Nous y arrivons. Petite ville fort coquette ; elles le sont toutes décidément.

Du lait ! Pas la moindre trace, du moins dans les premiers établissements où nous nous adressons. Comme la fin du village approche, nous interrogeons un brigadier de gendarmerie sur le devant de sa porte : « Pas de lait, brigadier, dans toute la ville ? Nous mourons de faim et de soif ! »

— Oh ! le laitier est passé. Vous n’en trouverez pas. Mais il doit nous en rester un peu ; je vais vous le chercher, répond-il.

Et fraternellement, ce bon brigadier de gendarmerie nous revient et nous présentant un grand bol de lait :

— Voilà tout ce qui nous reste, dit-il.

— Grand merci, c’est déjà quelque chose. Sapristi, je ne croyais pas trouver, dis-je en souriant, du lait à la gendarmerie. C’est original.
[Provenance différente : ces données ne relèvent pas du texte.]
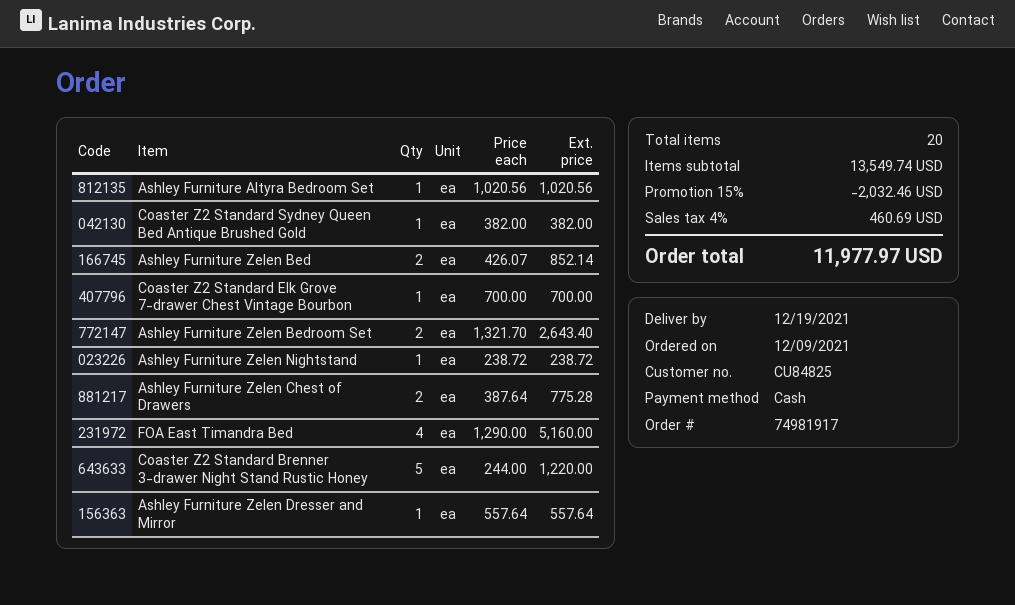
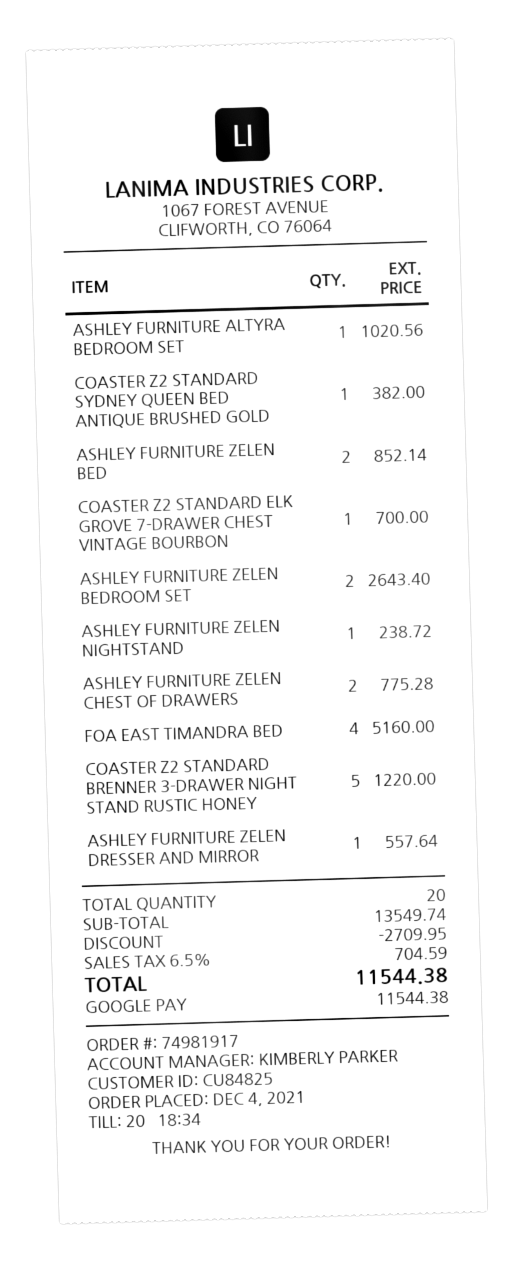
order date: 2021-12-09 -> 2021-12-04
payment method: cash -> Google Pay
discount: 2032.46 -> 2709.95
tax: 4% = 460.69 -> 6.5% = 704.59
total: 11977.97 -> 11544.38

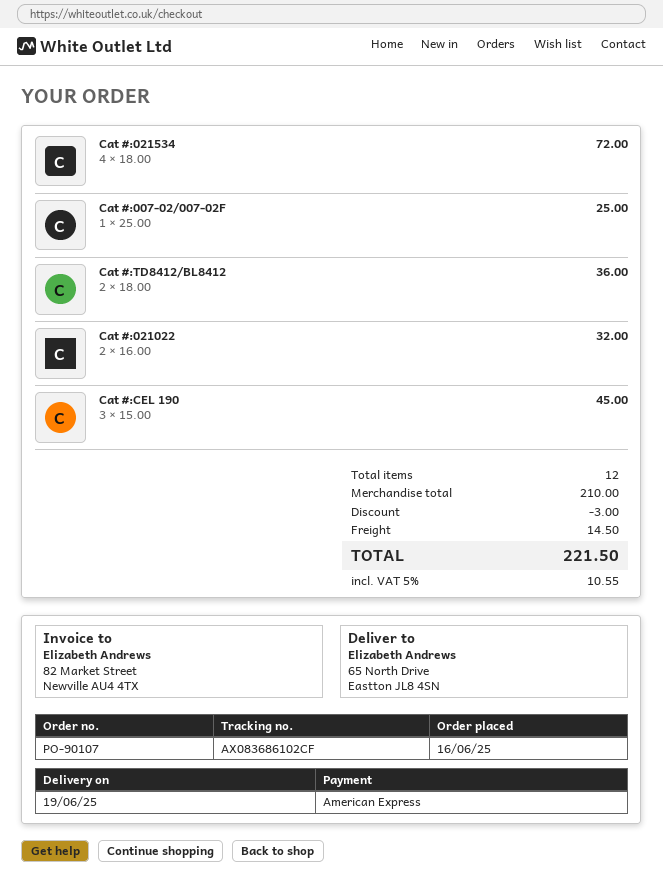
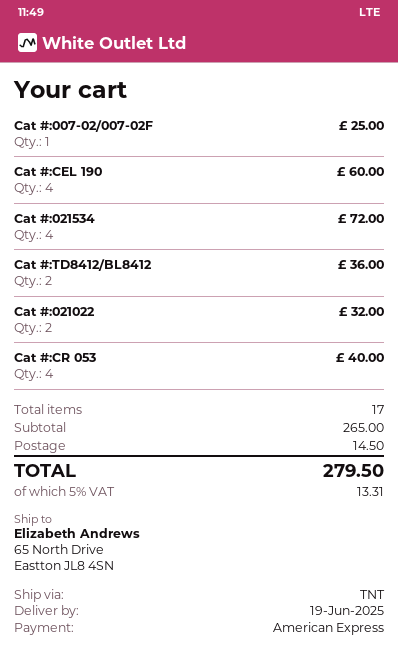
Cat #:CEL 190: 3 for 45.00 -> 4 for 60.00
Cat #:CR 053: none -> 4 for 40.00
total quantity: 12 -> 17
subtotal: 210.00 -> 265.00
discount: 3.00 -> none
tax: 5% = 10.55 -> 5% = 13.31
total: 221.50 -> 279.50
Le tableau l’était à coup sûr. On se partagea, mon compagnon et moi, cette bienfaisante boisson, et on se remit en route, après avoir comblé de remerciements ce modèle des brigadiers qui se refusa à tout remboursement.

Je dois ajouter que sans regretter cette aubaine inespérée, nous avions désespéré trop tôt d’Affreville. Quelques pas plus loin, en effet, un petit hôtel, où déjà une foule d’Arabes étaient rassemblés, nous servit du lait à foison. Le patron de l’établissement nous dit :

— On vous attend depuis hier soir ici.